BEGIN Exercise materials

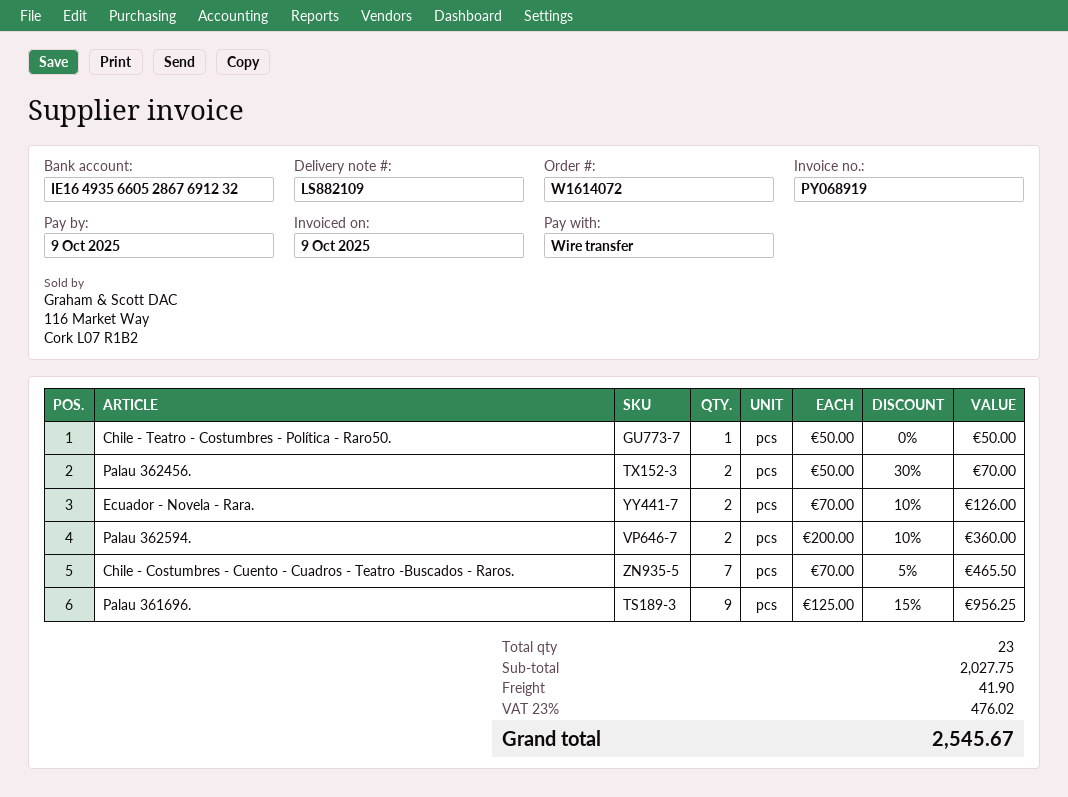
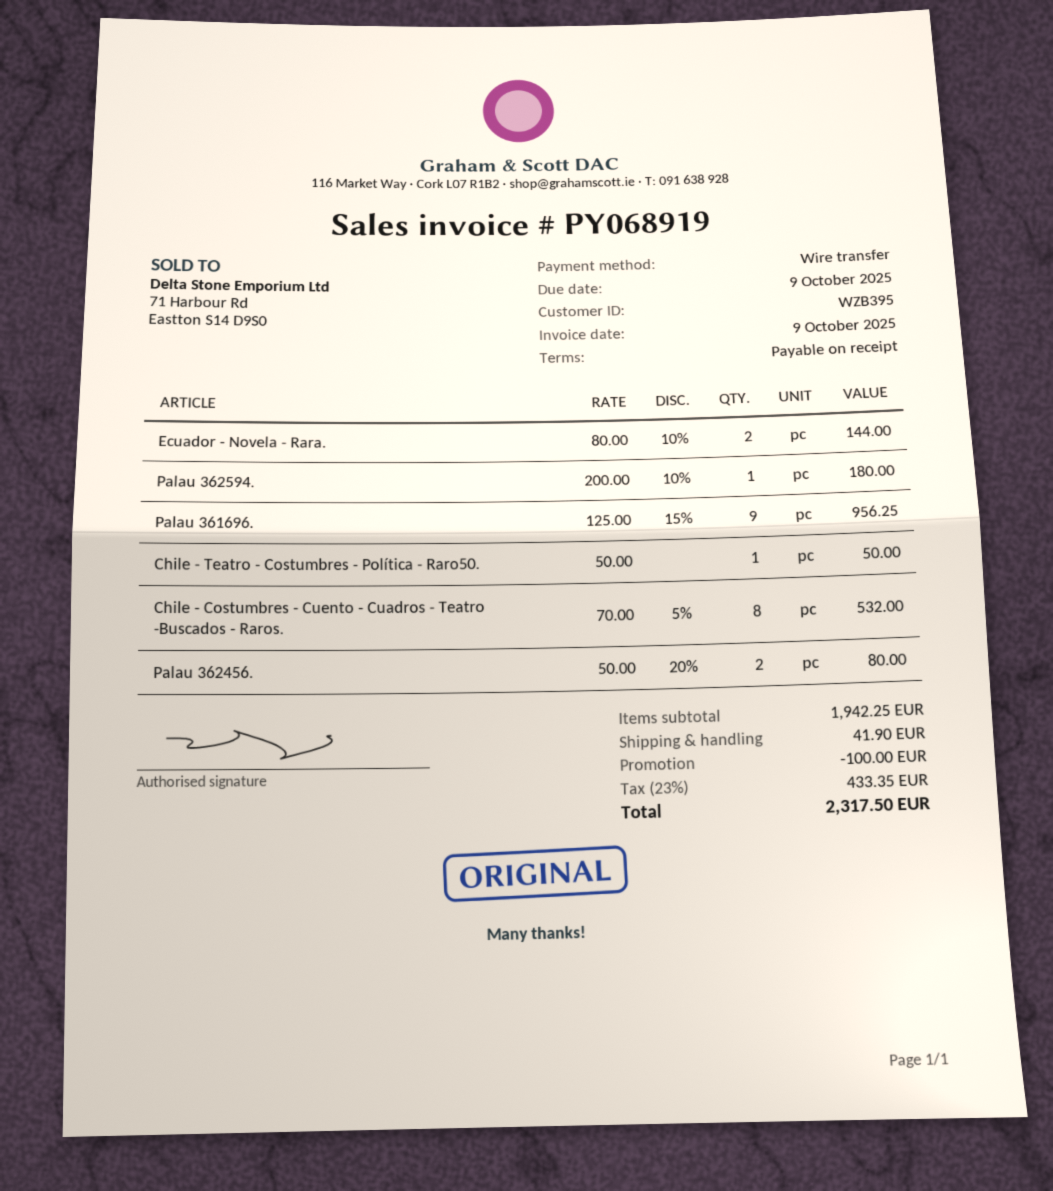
Palau 362456.: 2 x 50.00 - 30% = 70.00 -> 2 x 50.00 - 20% = 80.00
Ecuador - Novela - Rara.: 2 x 70.00 - 10% = 126.00 -> 2 x 80.00 - 10% = 144.00
Palau 362594.: 2 x 200.00 - 10% = 360.00 -> 1 x 200.00 - 10% = 180.00
Chile - Costumbres - Cuento - Cuadros - Teatro -Buscados - Raros.: 7 x 70.00 - 5% = 465.50 -> 8 x 70.00 - 5% = 532.00
subtotal: 2027.75 -> 1942.25
discount: none -> 100.00
tax: 23% = 476.02 -> 23% = 433.35
total: 2545.67 -> 2317.50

END Exercise materials

Problem -> The output should be exactly the lines from the one containing "Chile - Costumbres" to the final line of the listing above, inclusive.

Written response ->
Chile - Costumbres - Cuento - Cuadros - Teatro -Buscados - Raros.: 7 x 70.00 - 5% = 465.50 -> 8 x 70.00 - 5% = 532.00
subtotal: 2027.75 -> 1942.25
discount: none -> 100.00
tax: 23% = 476.02 -> 23% = 433.35
total: 2545.67 -> 2317.50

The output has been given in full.